*** Records to use Section Begins ***

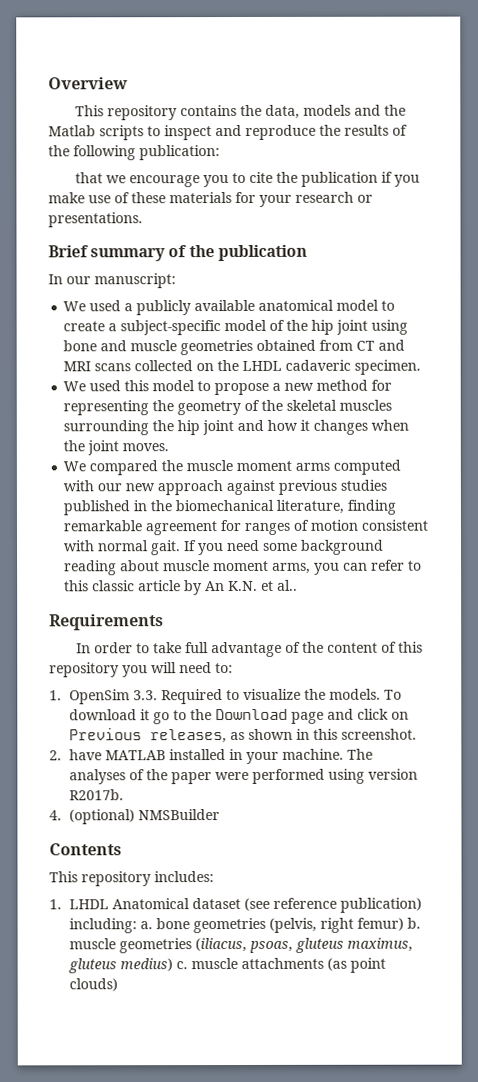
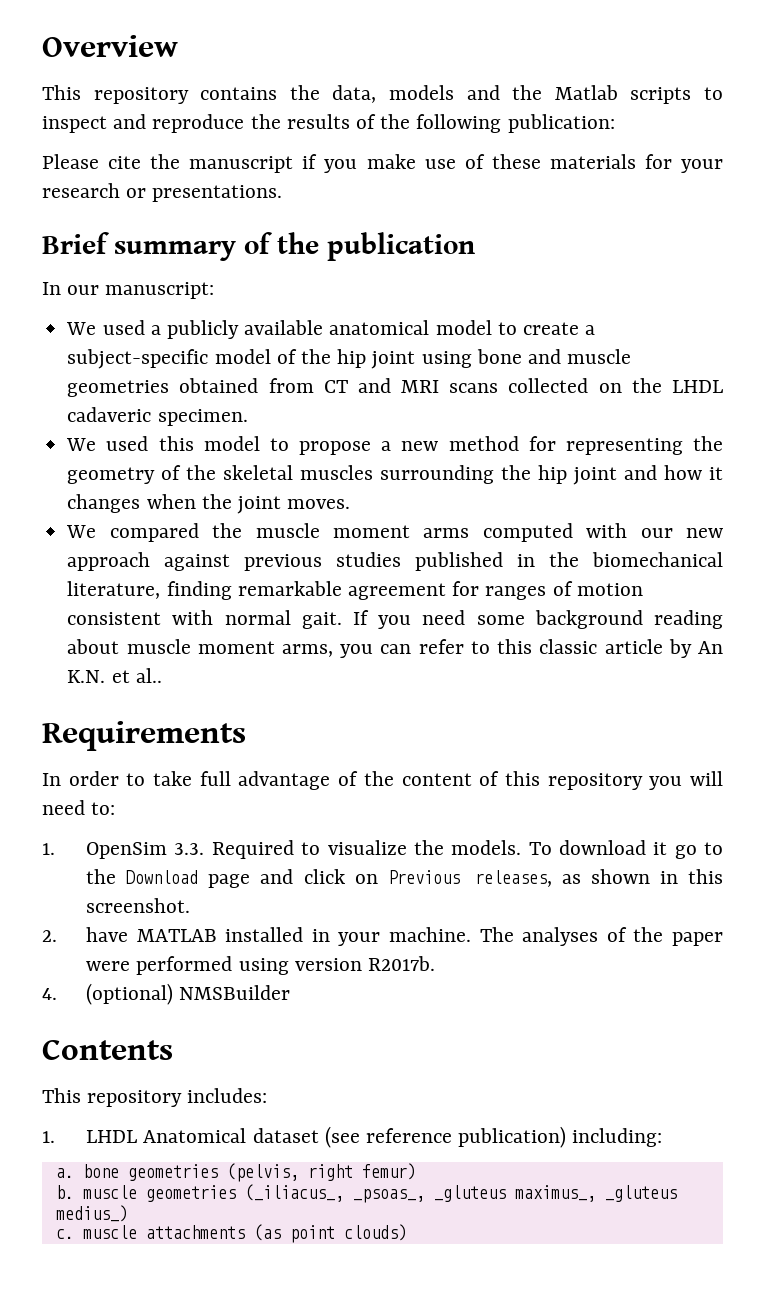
[74,172,246,188] that we encourage you to -> [42,154,99,169] Please
[300,171,378,187] publication -> [189,156,294,173] manuscript
(138, 926) none -> (663, 1137) //
(405, 924) none -> (416, 1171) //
[195,937,414,953] [68,958,174,974] (iliacus, psoas, gluteus maximus, gluteus medius) -> [244,1184,677,1203] [55,1205,128,1222] (_iliacus_, _psoas_, _gluteus maximus_, _gluteus medius_) //

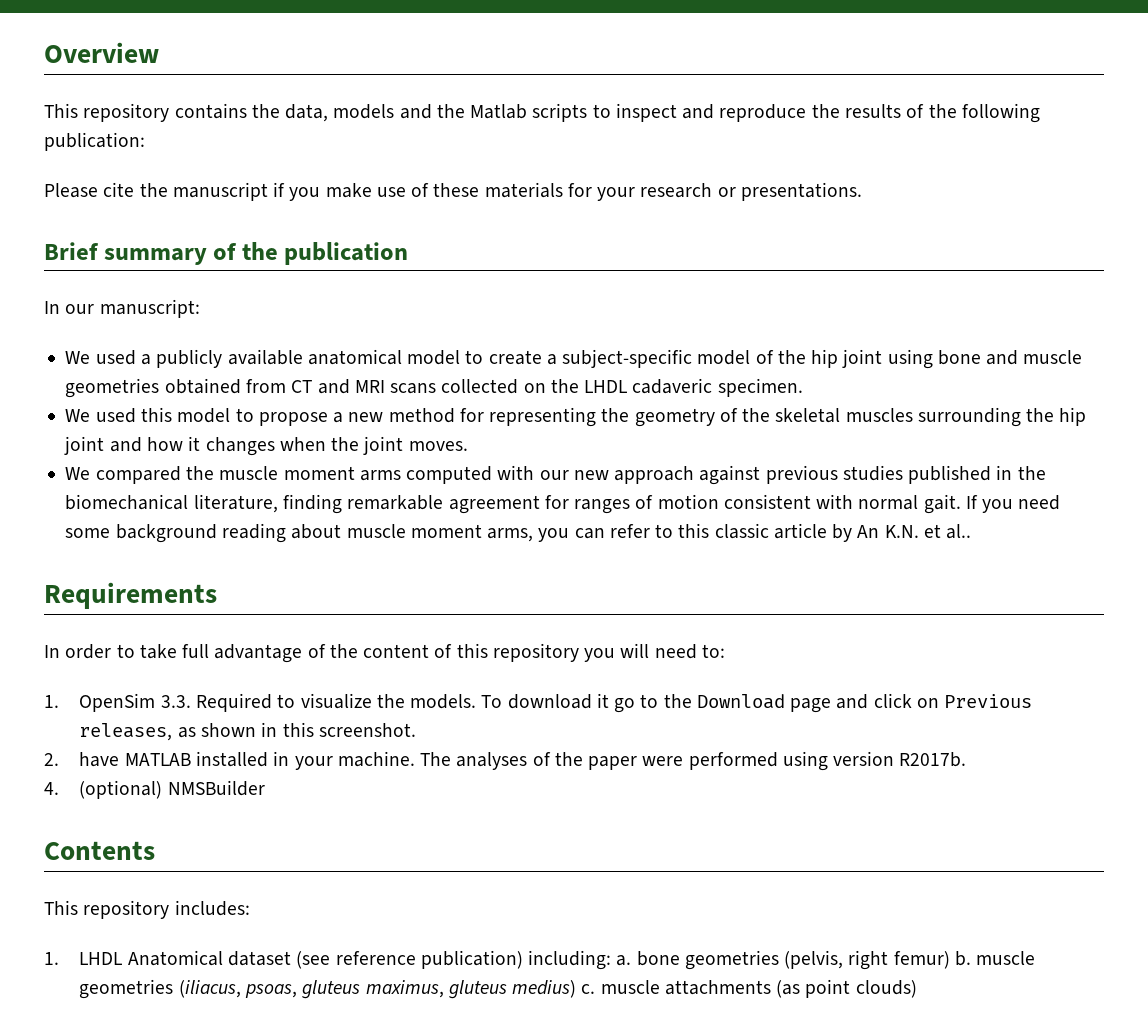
(663, 1137) // -> (612, 960) none
(416, 1171) // -> (950, 960) none
[244,1184,677,1203] [55,1205,128,1222] (_iliacus_, _psoas_, _gluteus maximus_, _gluteus medius_) // -> [178,980,577,999] (iliacus, psoas, gluteus maximus, gluteus medius)

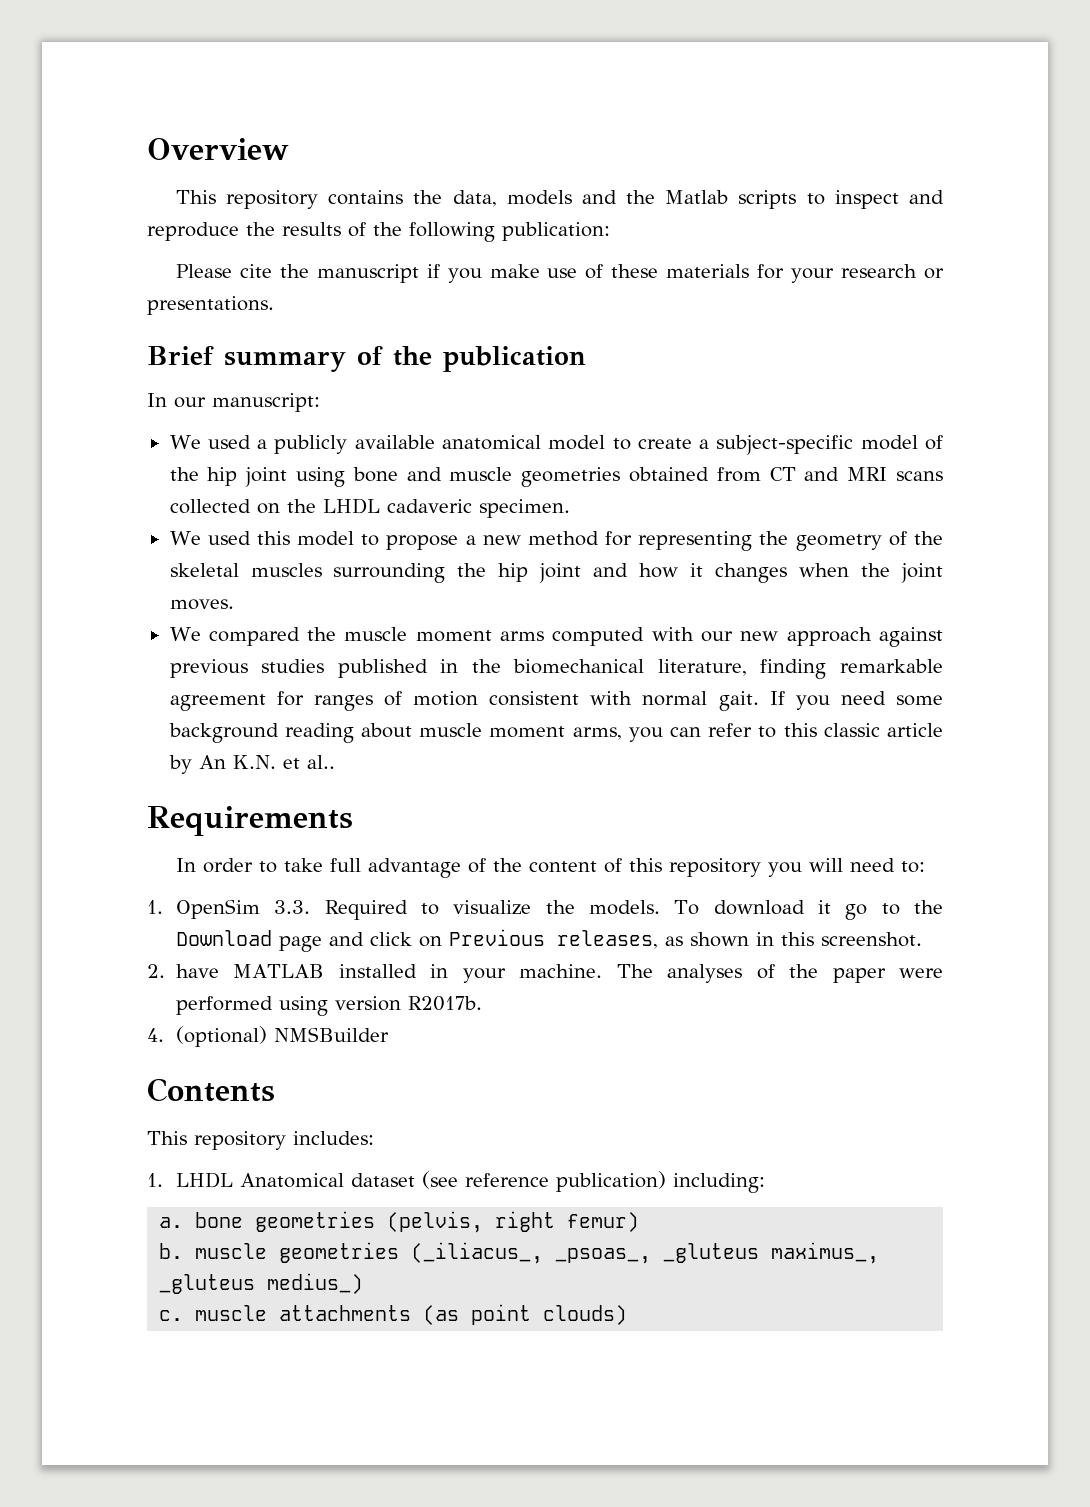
(612, 960) none -> (765, 1183) //
(950, 960) none -> (640, 1222) //
[178,980,577,999] (iliacus, psoas, gluteus maximus, gluteus medius) -> [411,1242,880,1264] [159,1273,364,1294] (_iliacus_, _psoas_, _gluteus maximus_, _gluteus medius_) //

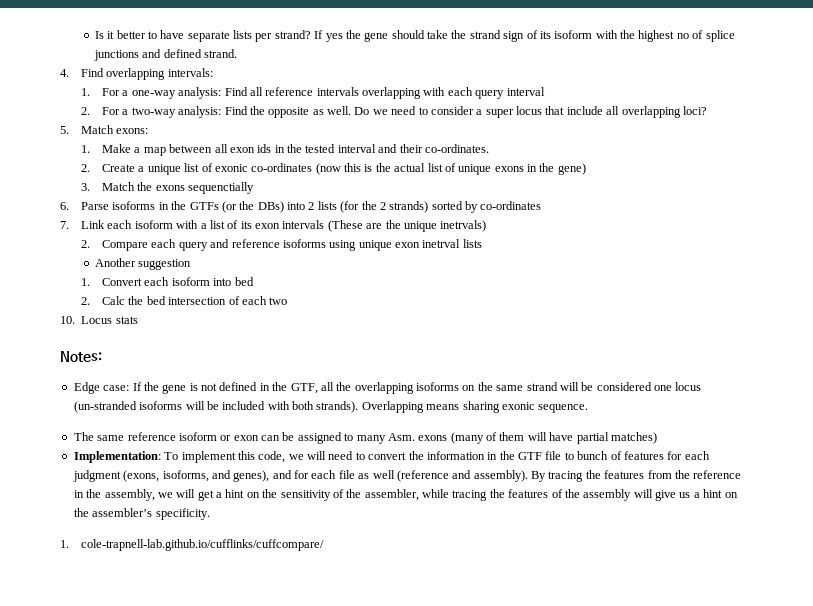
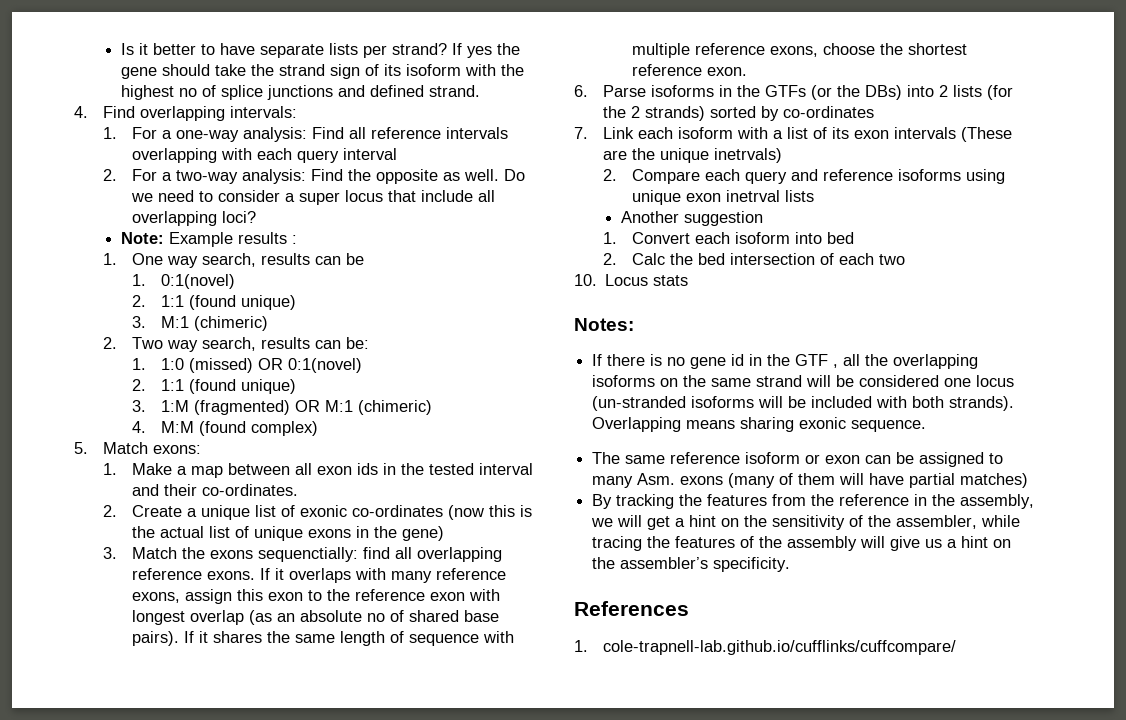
(707, 110) none -> [121,232,298,247] [103,253,365,268] [132,274,236,289] [132,295,297,310] [132,316,269,331] [103,337,370,352] [132,358,363,373] [132,379,297,394] [132,400,433,415] [132,421,319,436] // Note: Example results : // 1. One way search, results can be // 1. 0:1(novel) // 2. 1:1 (found unique) // 3. M:1 (chimeric) // 2. Two way search, results can be: // 1. 1:0 (missed) OR 0:1(novel) // 2. 1:1 (found unique) // 3. 1:M (fragmented) OR M:1 (chimeric) // 4. M:M (found complex)
[188,182,255,194] sequenctially -> [258,547,503,562] [132,568,507,583] [132,589,501,604] [132,610,500,625] [132,631,515,646] [632,43,968,58] [632,64,748,76] sequenctially: find all overlapping reference exons. If it overlaps with many reference exons, assign this exon to the reference exon with longest overlap (as an absolute no of shared base pairs). If it shares the same length of sequence with multiple reference exons, choose the shortest reference exon.
[73,382,318,394] Edge case: If the gene is not defined in the GTF, -> [592,354,839,369] If there is no gene id in the GTF ,
[73,451,710,463] [72,470,584,482] Implementation: To implement this code, we will need to convert the information in the GTF file to bunch of features for each judgment (exons, isoforms, and genes), and for each file as well (reference and assembly). By tracing -> [592,494,675,509] By tracking
(210, 514) none -> [574,601,689,616] // References

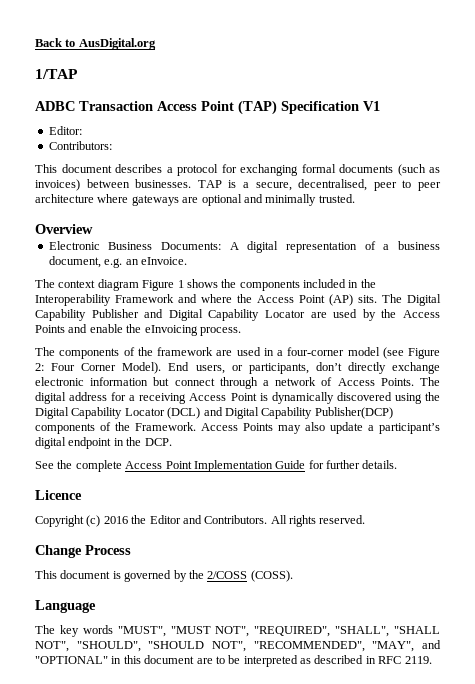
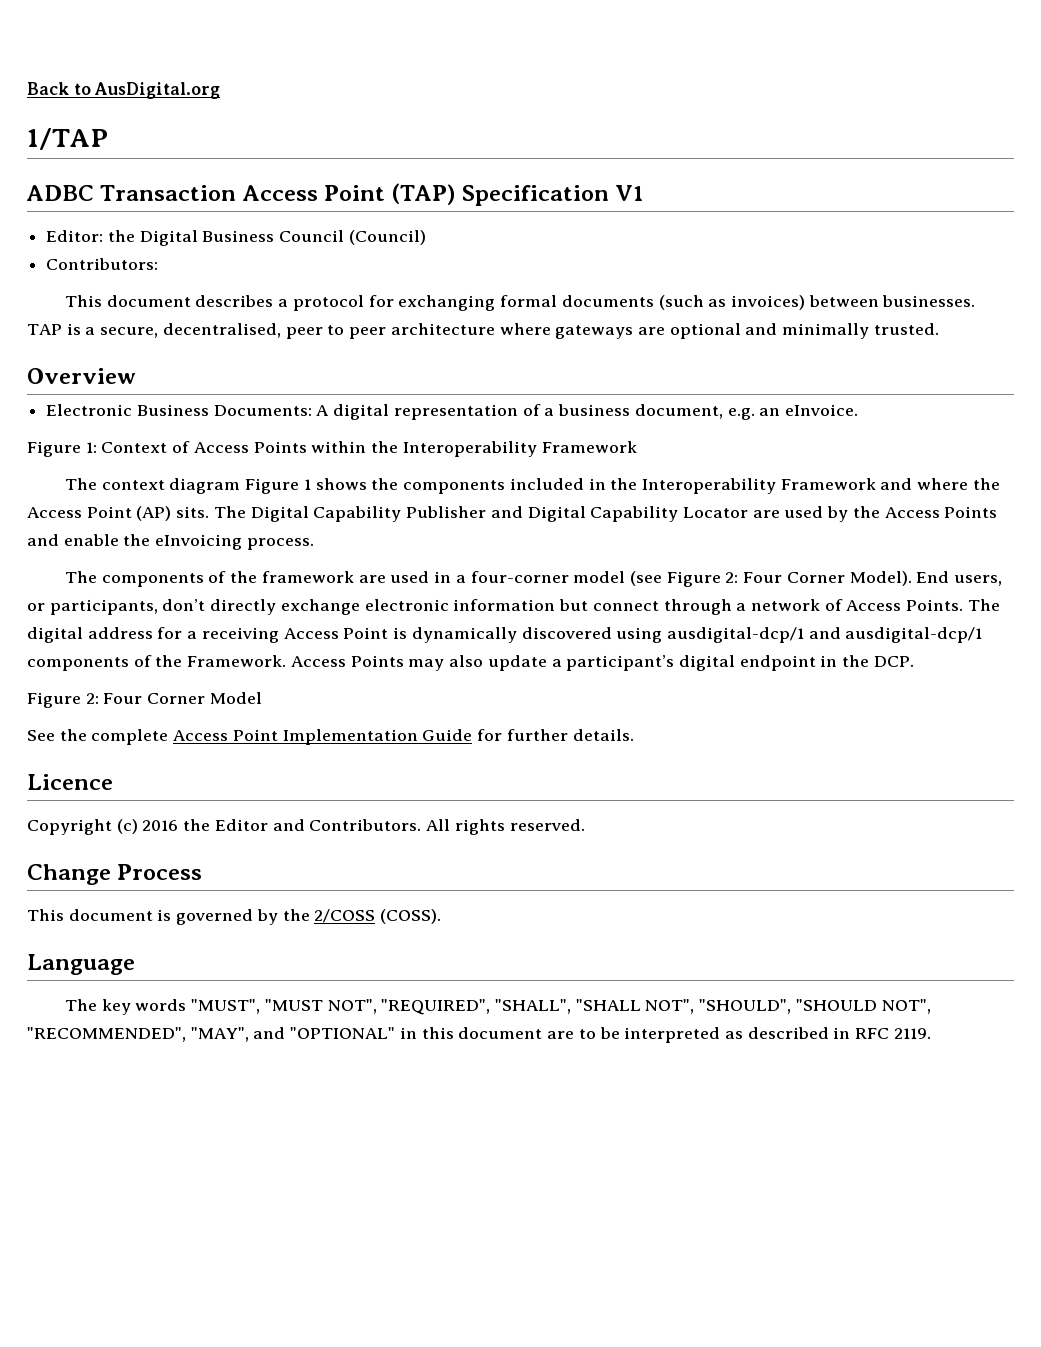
(82, 130) none -> [107,230,426,246] the Digital Business Council (Council)
(187, 261) none -> [27,441,637,457] // Figure 1: Context of Access Points within the Interoperability Framework
[424,392,440,401] [35,407,393,419] the Digital Capability Locator (DCL) and Digital Capability Publisher(DCP) -> [666,627,983,643] ausdigital-dcp/1 and ausdigital-dcp/1
(172, 442) none -> [27,692,262,708] // Figure 2: Four Corner Model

*** Records to use Section Ends ***

Task directions.
Look through the records above and please copy every line in which the string "gluteus" occurs.

Expected answer.
[195,937,414,953] [68,958,174,974] (iliacus, psoas, gluteus maximus, gluteus medius) -> [244,1184,677,1203] [55,1205,128,1222] (_iliacus_, _psoas_, _gluteus maximus_, _gluteus medius_) //
[244,1184,677,1203] [55,1205,128,1222] (_iliacus_, _psoas_, _gluteus maximus_, _gluteus medius_) // -> [178,980,577,999] (iliacus, psoas, gluteus maximus, gluteus medius)
[178,980,577,999] (iliacus, psoas, gluteus maximus, gluteus medius) -> [411,1242,880,1264] [159,1273,364,1294] (_iliacus_, _psoas_, _gluteus maximus_, _gluteus medius_) //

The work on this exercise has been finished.